Specifically, the researchers identified a negative correlation between linguistic tone and characteristic rates of desiccation in . Furthermore, unlike previous studied correlating geography and phonemes, they relied on data from extensive experimental research on the human larynx – data that were until now not applied to the analysis of phonemic tonal languages. (A tonal language, such as Mandarin Chinese, uses pitch as a part of speech that can change a word's meaning.) In so doing, they were able to conclude that human language sound systems do indeed adapt to ecological factors.

Prof. Caleb Everett discussed the paper he, researcher Damián E. Blasi and Dr. Seán G. Roberts published in Proceedings of the National Academy of Sciences. "In using findings from vocal fold physiology to predict that climatic factors constrain the use of phonemic tone," Everett tells, "the main challenge was simply familiarizing myself with the research on laryngology – which is not an area most linguists or anthropologists have investigated. However, once I began reading work related to vocal fold dehydration, the prediction made in our paper came about in a pretty straightforward way."
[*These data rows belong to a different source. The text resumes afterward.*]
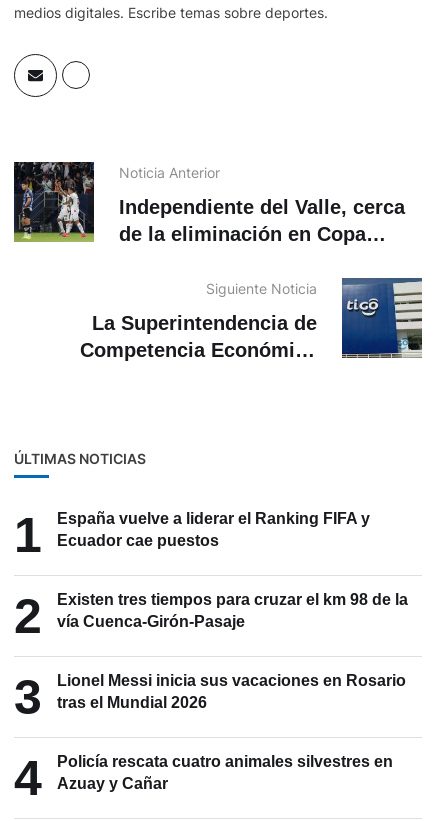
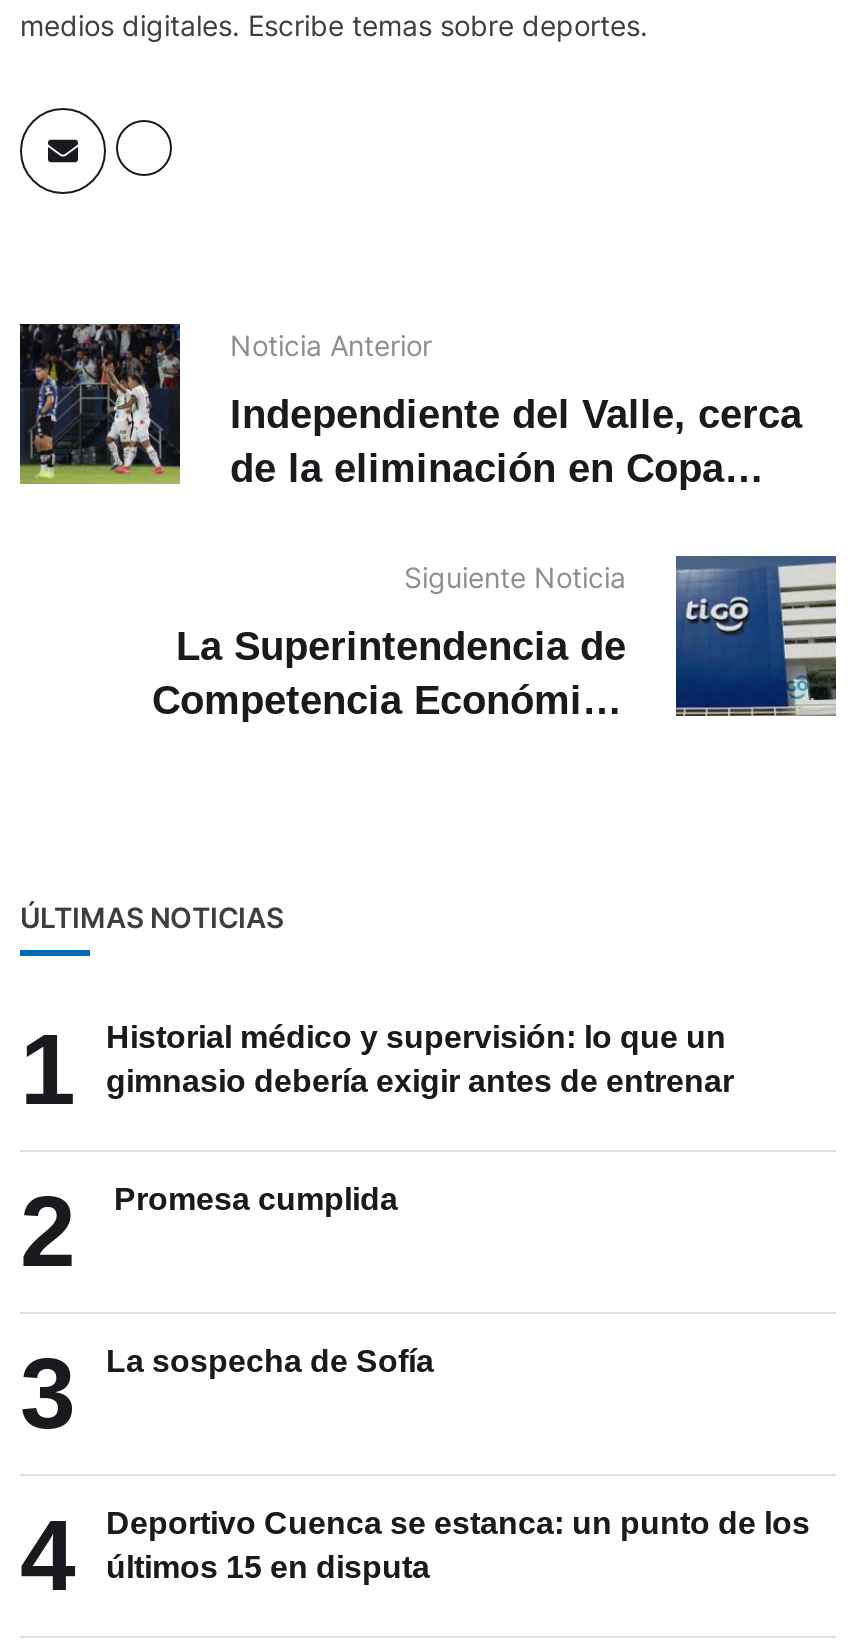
- España vuelve a liderar el Ranking FIFA y
- Ecuador cae puestos
+ Historial médico y supervisión: lo que un
+ gimnasio debería exigir antes de entrenar

- Existen tres tiempos para cruzar el km 98 de la
- vía Cuenca-Girón-Pasaje
+ Promesa cumplida

- Lionel Messi inicia sus vacaciones en Rosario
- tras el Mundial 2026
+ La sospecha de Sofía

- Policía rescata cuatro animales silvestres en
- Azuay y Cañar
+ Deportivo Cuenca se estanca: un punto de los
+ últimos 15 en disputa
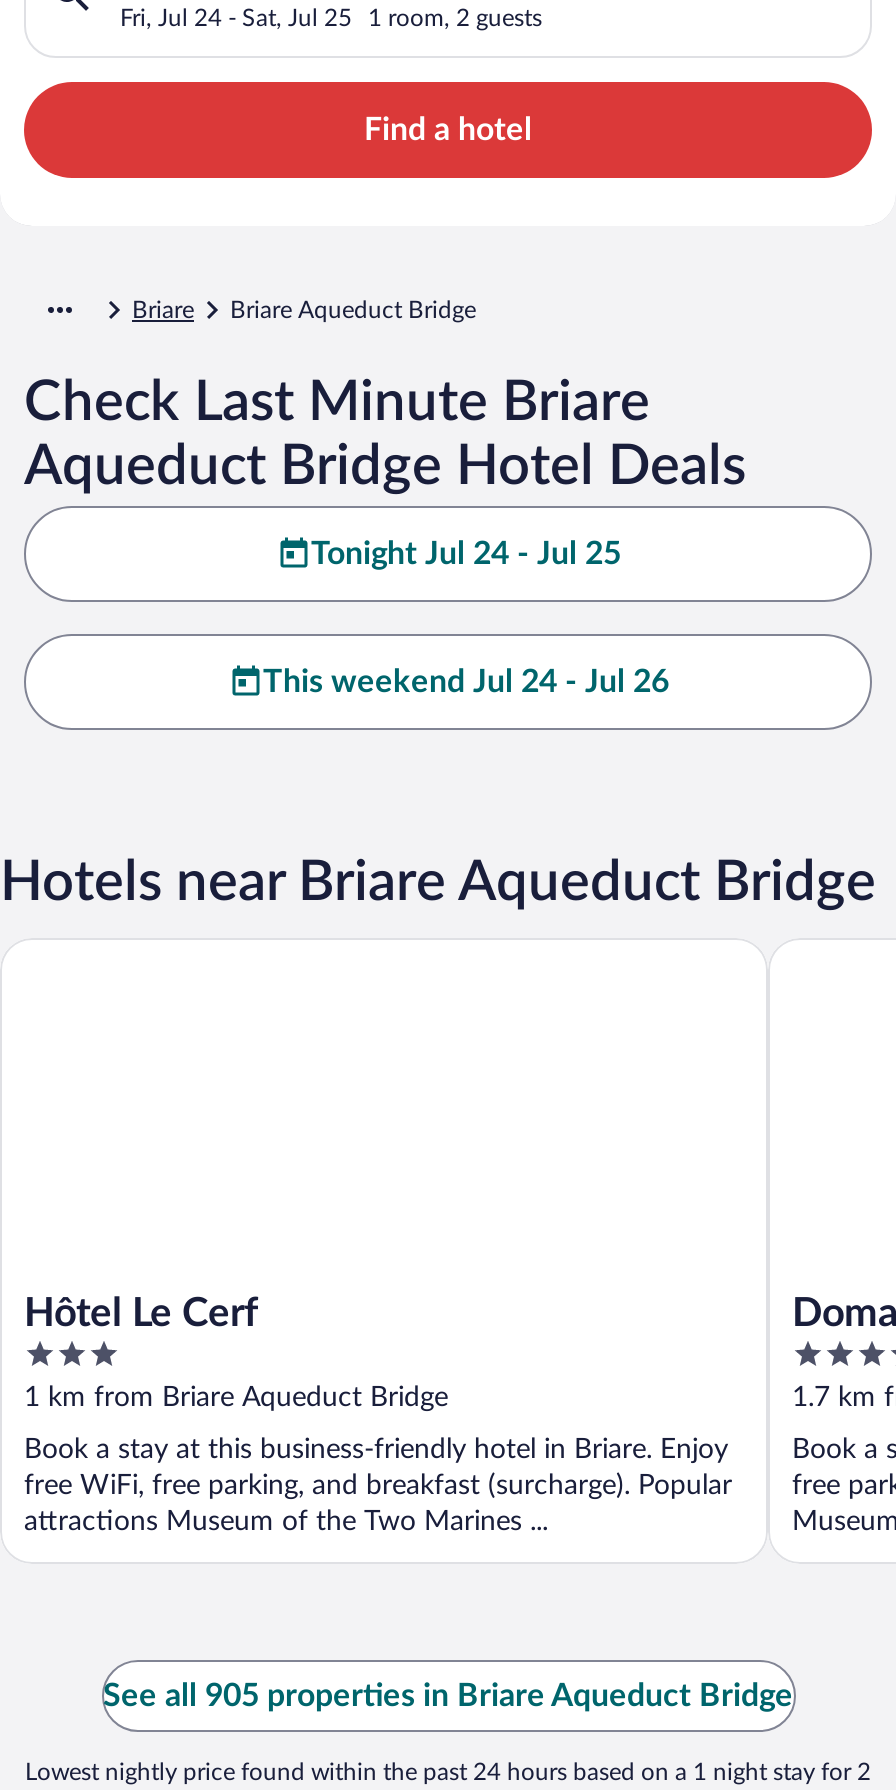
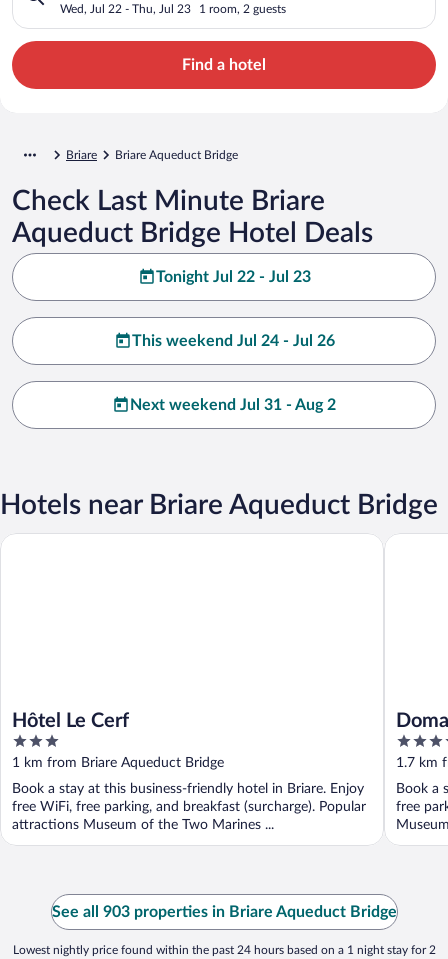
- Fri, Jul 24 - Sat, Jul 25
+ Wed, Jul 22 - Thu, Jul 23

- Tonight Jul 24 - Jul 25
+ Tonight Jul 22 - Jul 23

+ Next weekend Jul 31 - Aug 2

- See all 905 properties in Briare Aqueduct Bridge
+ See all 903 properties in Briare Aqueduct Bridge
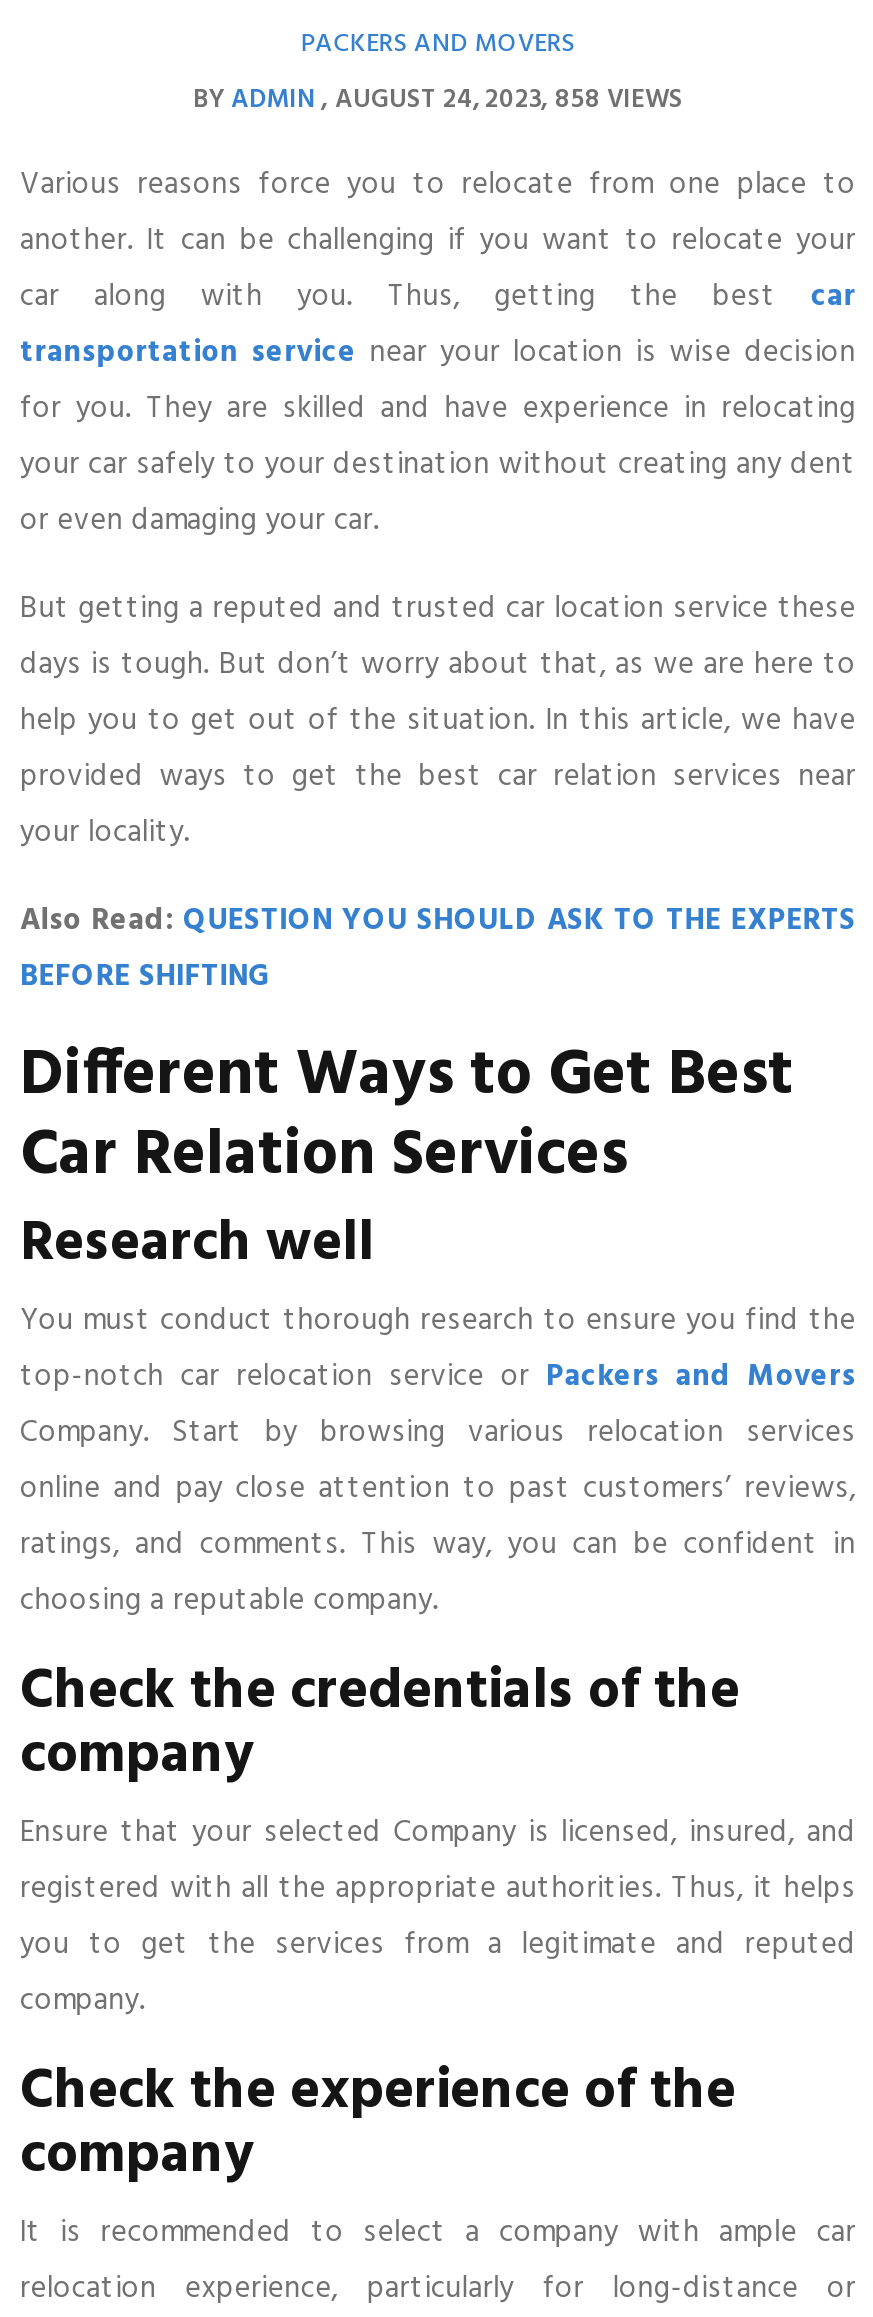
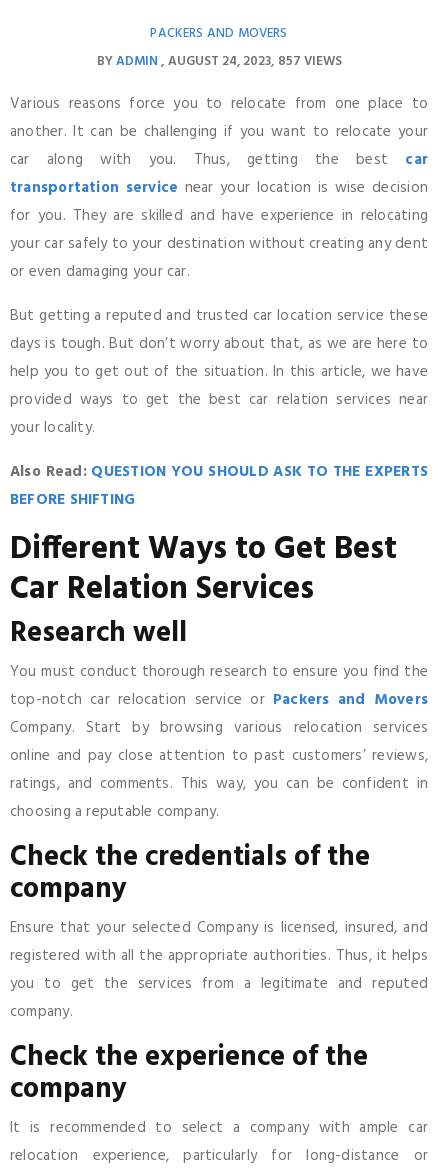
- BY ADMIN AUGUST 24, 2023 858 VIEWS
+ BY ADMIN AUGUST 24, 2023 857 VIEWS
Everett points out that their hypothesis predicted that very dry environments should, over the long haul, block the development of complex tonality – but notes that they did not predict a simple association between tonality and humidity. For that reason, he adds, the initial regression-type analyses were limited, leading Blasi and Roberts to develop more nuanced ways to test the hypothesis while controlling for the relatedness of the languages in their databases. "The results clearly support our hypothesis, and suggest the distribution of languages vis-à-vis aridity was not due to, for instance, the presence of a few language families in very dry or humid regions." asked Everett if regarding the study's finding that perturbations of phonation, including increased jitter and shimmer, are associated with desiccated ambient air, if the causative factor might not be the lack of humidity itself, but perhaps a derivative effect such as higher concentrations of fine particulate matter (e.g., dust or sand) circulating in the ambient environment. "This is a great point," he replied, "and in fact particulate matter does associate with dehydration and a variety of laryngeal maladies. Nevertheless, in laboratory conditions without dust or sand simple dehydration results in vocal fold perturbation – meaning that while particulates in naturally dry air may be an additional factor, we need not appeal to them in our investigation."

Empirical cumulative distribution function
Empirical cumulative distribution function for languages according to the MH of their locations, World Atlas of Linguistic Structures (WALS) sample. The bottom quartile of language locales (by MH) is shaded. Credit: Everett C, Blasi DE, Roberts SG (2015) Climate, vocal folds, and tonal languages: Connecting the physiological and geographic dots. Credit: Proc Natl Acad Sci USA published online before print January 20, 2015.

That said, Everett stresses that the paper is not suggesting that the evolution of sound patterns is motivated entirely or even primarily by ecological factors. "There are numerous cultural and language-internal factors that shape that evolution," he explains. "We're just suggesting – in contrast to what linguists generally assume – that ambient aridity is one of them. This latter assumption is, from my perspective, not really supported by much other than traditional dogma."

Moreover, Everett notes that despite projected climate change-induced increases in aridity (desertification), humidity (rain and flooding) and temperature (global warming), the scientists do not make claims regarding time scales at which these climate changes might impact human speech systems. "In addition, the patterns we've uncovered developed primarily before industrialization and associated changes to the environments people are in – so while global warming is leading to higher temperature, it is doing so in part because many people are often in air-conditioned environments, where humidity is relatively fixed."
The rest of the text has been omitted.